Philosophie der Ambulanz
Der Begriff der Ambulanz oder des ambulanten Denkens, wie wir ihn verwenden, geht auf Arbeiten des Philosophen Gilles Deleuze (1925-1995) und des Psychiaters Félix Guattari (1930-1992) zurück. Seit dem Ende der 60er Jahre haben beide Autoren an dem Projekt „Kapitalismus und Schizophrenie“ gearbeitet und die Geschichte sowie die Entwicklungslinien des modernen Kapitalismus analysiert. Besonderes Gewicht kommt in ihren Untersuchungen (z.B. „Anti-Ödipus“, 1972; „Tausend Plateaus“ 1980; „Was ist Philosophie?“, 1991) neben den Bereichen Politik, Kunst und Literatur dem Bereich Wissenschaft zu.
Für Deleuze und Guattari gibt es, quer zur Wissenschaftsgeschichte, zwei Wissenschaftsmodelle: die reproduktive und die ambulante Wissenschaft, die Königswissenschaft und die nomadische Wissenschaft. In ihrem letzten gemeinsamen Werk „Was ist Philosophie?“ kehrt diese Unterscheidung wieder in der Gegenüberstellung von funktionaler Wissenschaft und begriffsorientierter Philosophie: Ein chaotischer Zustand ist für die Wissenschaft eine Funktion, für die ambulante Wissenschaft (Philosophie) ein Zustand, in dem sich mit unendlicher Geschwindigkeit Formen auflösen. Die reproduktive (oder: funktionsorientierte) Wissenschaft arbeitet mit deduktiven und induktiven Verfahren im Hinblick auf die Formulierung von Funktionen. Die ambulante (oder: ereignisorientierte) Wissenschaft arbeitet abduktiv im Hinblick auf Begriffe, die wie Eigennamen sind. „Man stellt nicht dar und stellt sich nicht etwas vor, sondern man erzeugt und durchläuft etwas.“ (dies., Tausend Plateaus, Berlin 1992, 500f.) „In seinem gesamten Werk stellt Bergson dem wissenschaftlichen Beobachter die philosophische Person gegenüber, die die Dauer durchläuft.“ (dies., Was ist Philosophie, Frankfurt am Main 1996, 154)

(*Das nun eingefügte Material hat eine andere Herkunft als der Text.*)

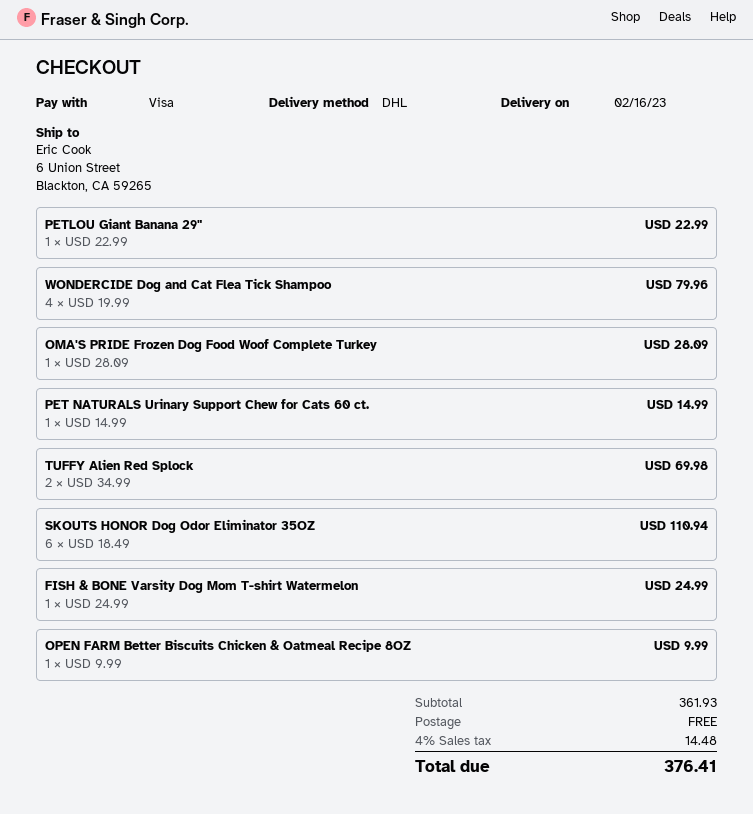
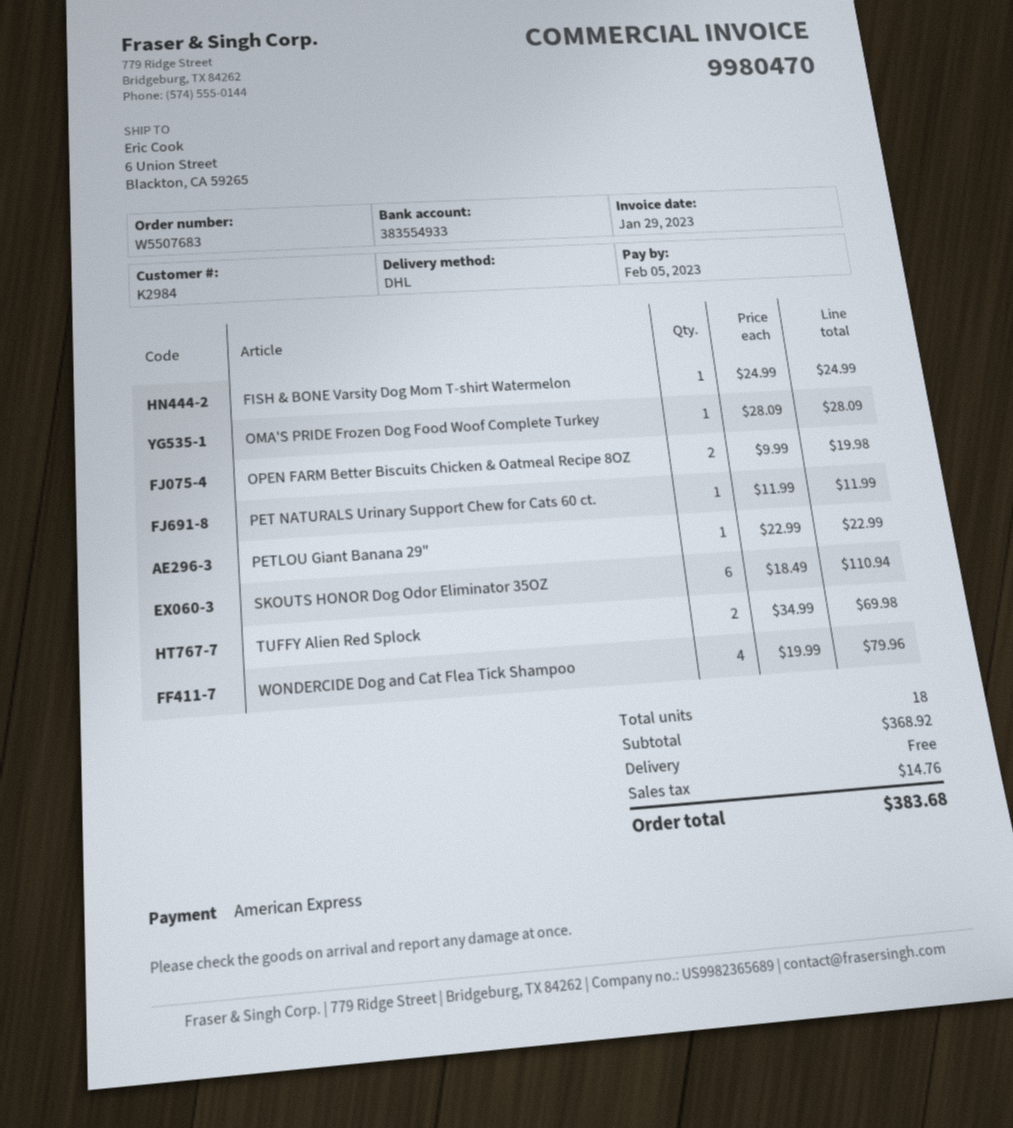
payment method: Visa -> American Express
PET NATURALS Urinary Support Chew for Cats 60 ct.: 1 x 14.99 = 14.99 -> 1 x 11.99 = 11.99
OPEN FARM Better Biscuits Chicken & Oatmeal Recipe 8OZ: 1 x 9.99 = 9.99 -> 2 x 9.99 = 19.98
subtotal: 361.93 -> 368.92
tax: 14.48 -> 14.76
total: 376.41 -> 383.68

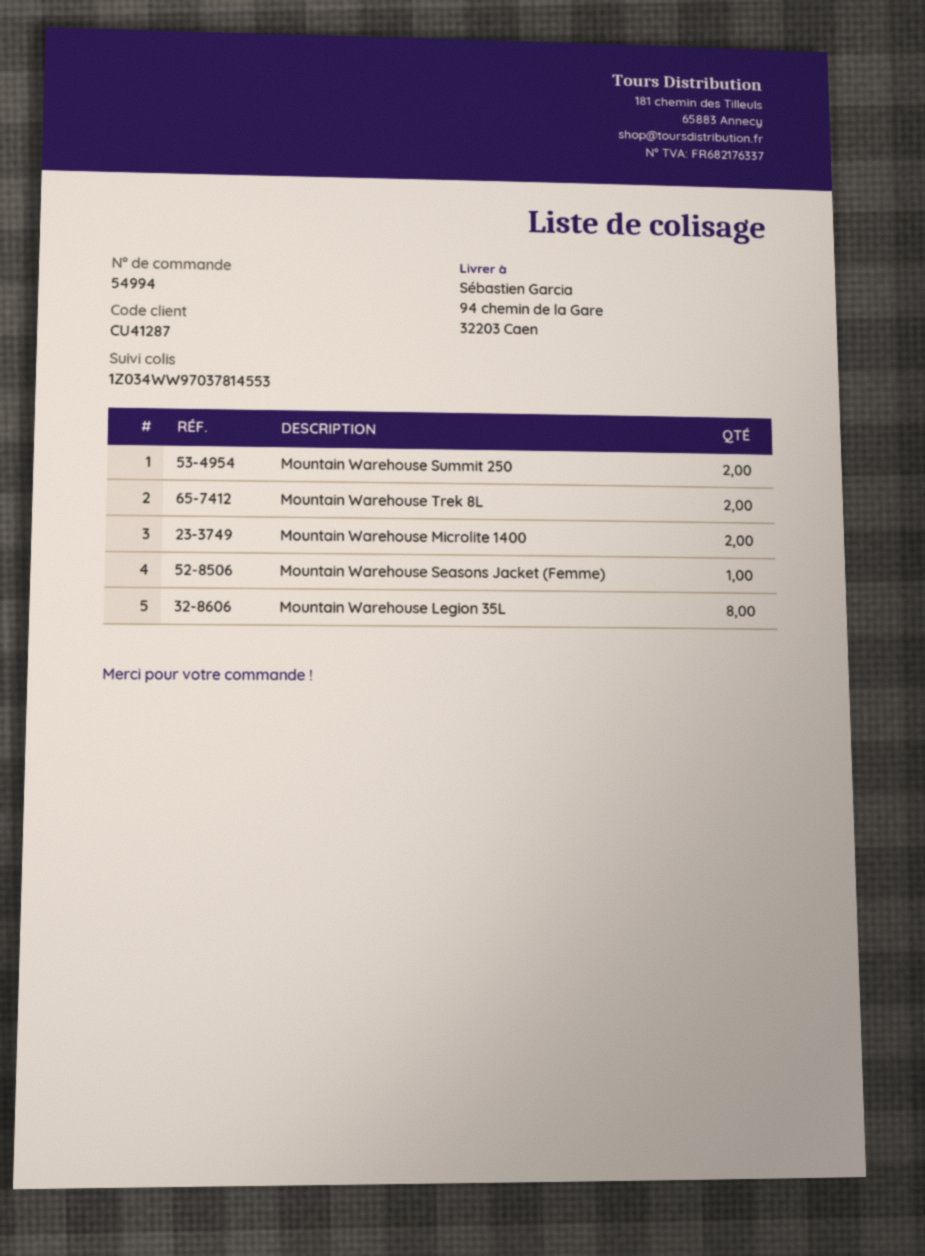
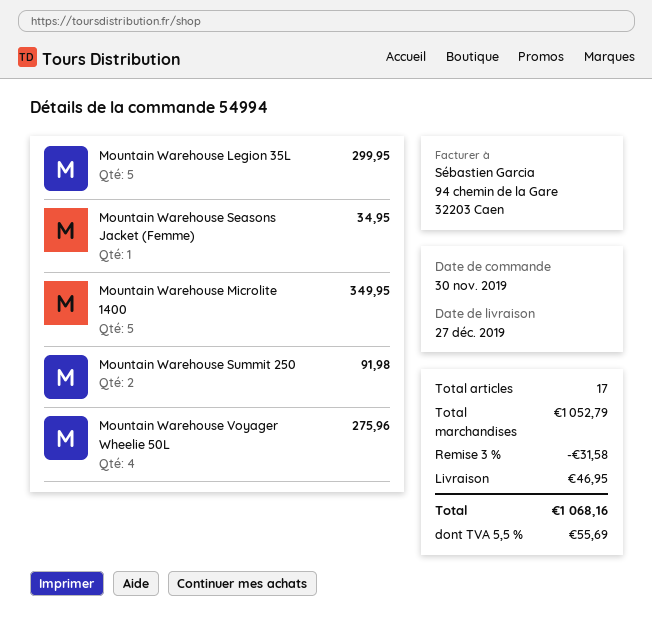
Mountain Warehouse Trek 8L: 2 -> none
Mountain Warehouse Microlite 1400: 2 -> 5
Mountain Warehouse Legion 35L: 8 -> 5
Mountain Warehouse Voyager Wheelie 50L: none -> 4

Die ambulante Wissenschaft findet sich z.B. in der Arbeit der umherziehenden Schmiede und mittelalterlichen Baumeister, bei den Brückenbauern des 18. Jahrhunderts, aber auch bei solch praktischen Menschen wie Lehrern, Juristen, Medizinern. Sie ist eine Proto-Wissenschaft (Husserl spricht von Proto-Geometrie), nicht im Sinne einer Vor-Wissenschaft, sondern einer Wissenschaft der Möglichkeiten und Ereignisse: „Man ist nicht in der Welt, man wird mit der Welt, man wird in ihrer Betrachtung.“ Ein Grundbegriff zur Analyse solcher Möglichkeiten und Ereignisse ist der der Karte statt z.B. der des Systems. „Jedes Werk umschließt eine Vielheit von Wegstrecken, die nur auf einer Karte lesbar sind und koexistieren, und es ändert seine Sinnrichtung je nach dem, welche davon beibehalten werden.“ (Deleuze, Kritik und Klinik, Frankfurt am Main 2000, S. 92) Anders auch als in der Diskursanalyse Foucaults handelt es sich nicht um eine Archäologie des Wissens (um die Entstehung von Diskursen wie den der modernen Rechtssprechung oder Medizin), sondern um eine Kartographie des Wissens im Hinblick auf seine Möglichkeiten: Welche Wissensformen koexistieren, welche Erinnerungen tauchen gleichzeitig auf, welche werden aktualisiert? „Von Karte zu Karte handelt es sich nicht um die Suche nach einem Ursprung, sondern um die Bewertung von Verschiebungen.“ (ders., Kritik und Klinik, a.a.O., 88)
Der ambulante Wissenschaftler ist ein Möglichkeitsmensch (Robert Musil), der Humor genug hat, um Instabilität, Kontingenz, Ereignisse und offene Entwicklungen in die Formulierung eines Begriffs und einer Theorie zu überführen (s. dazu aus praktischer Erfahrung: Mony Elkaim, Isabelle Stengers, Über die Heirat der Heterogene, in: H. Schmidgen (Hg.) Ästhetik und Maschinismus Texte zu und von Félix Guattari, Berlin 1995, S. 65-94). Der Begriff der Ambulanz, des ambulanten Denkens berührt sich in diesem Sinne mit Entwicklungen im Bereich der deutschen oder angloamerikanischen Hermeneutik (z.B. Grounded Theory).